→ **Instructions for the task**
Taking the line with "- This seed" as the first and the line with "- API HTTP Request" as the last, set down exactly every line in that range from the entries below, and no more.
▽
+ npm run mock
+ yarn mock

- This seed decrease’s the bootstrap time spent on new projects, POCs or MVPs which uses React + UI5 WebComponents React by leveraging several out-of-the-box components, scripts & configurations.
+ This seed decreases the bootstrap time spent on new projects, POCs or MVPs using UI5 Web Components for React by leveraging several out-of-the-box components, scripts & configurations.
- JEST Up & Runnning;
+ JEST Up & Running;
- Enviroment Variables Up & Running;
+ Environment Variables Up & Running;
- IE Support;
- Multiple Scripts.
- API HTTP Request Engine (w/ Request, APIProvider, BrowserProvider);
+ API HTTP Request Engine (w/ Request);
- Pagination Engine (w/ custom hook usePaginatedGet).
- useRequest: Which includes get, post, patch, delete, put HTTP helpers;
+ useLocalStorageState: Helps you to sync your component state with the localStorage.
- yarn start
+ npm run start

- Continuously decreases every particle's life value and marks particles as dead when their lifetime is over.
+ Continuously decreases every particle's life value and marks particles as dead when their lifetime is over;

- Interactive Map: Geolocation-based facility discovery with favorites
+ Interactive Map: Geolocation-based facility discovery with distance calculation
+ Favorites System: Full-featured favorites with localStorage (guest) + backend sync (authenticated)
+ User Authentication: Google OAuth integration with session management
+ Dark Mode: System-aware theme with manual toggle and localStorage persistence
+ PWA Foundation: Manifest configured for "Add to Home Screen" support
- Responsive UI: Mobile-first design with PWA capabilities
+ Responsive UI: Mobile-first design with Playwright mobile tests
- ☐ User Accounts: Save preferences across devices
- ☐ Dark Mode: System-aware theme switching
△
→ **Result of this exercise**
- This seed decrease’s the bootstrap time spent on new projects, POCs or MVPs which uses React + UI5 WebComponents React by leveraging several out-of-the-box components, scripts & configurations.
+ This seed decreases the bootstrap time spent on new projects, POCs or MVPs using UI5 Web Components for React by leveraging several out-of-the-box components, scripts & configurations.
- JEST Up & Runnning;
+ JEST Up & Running;
- Enviroment Variables Up & Running;
+ Environment Variables Up & Running;
- IE Support;
- Multiple Scripts.
- API HTTP Request Engine (w/ Request, APIProvider, BrowserProvider);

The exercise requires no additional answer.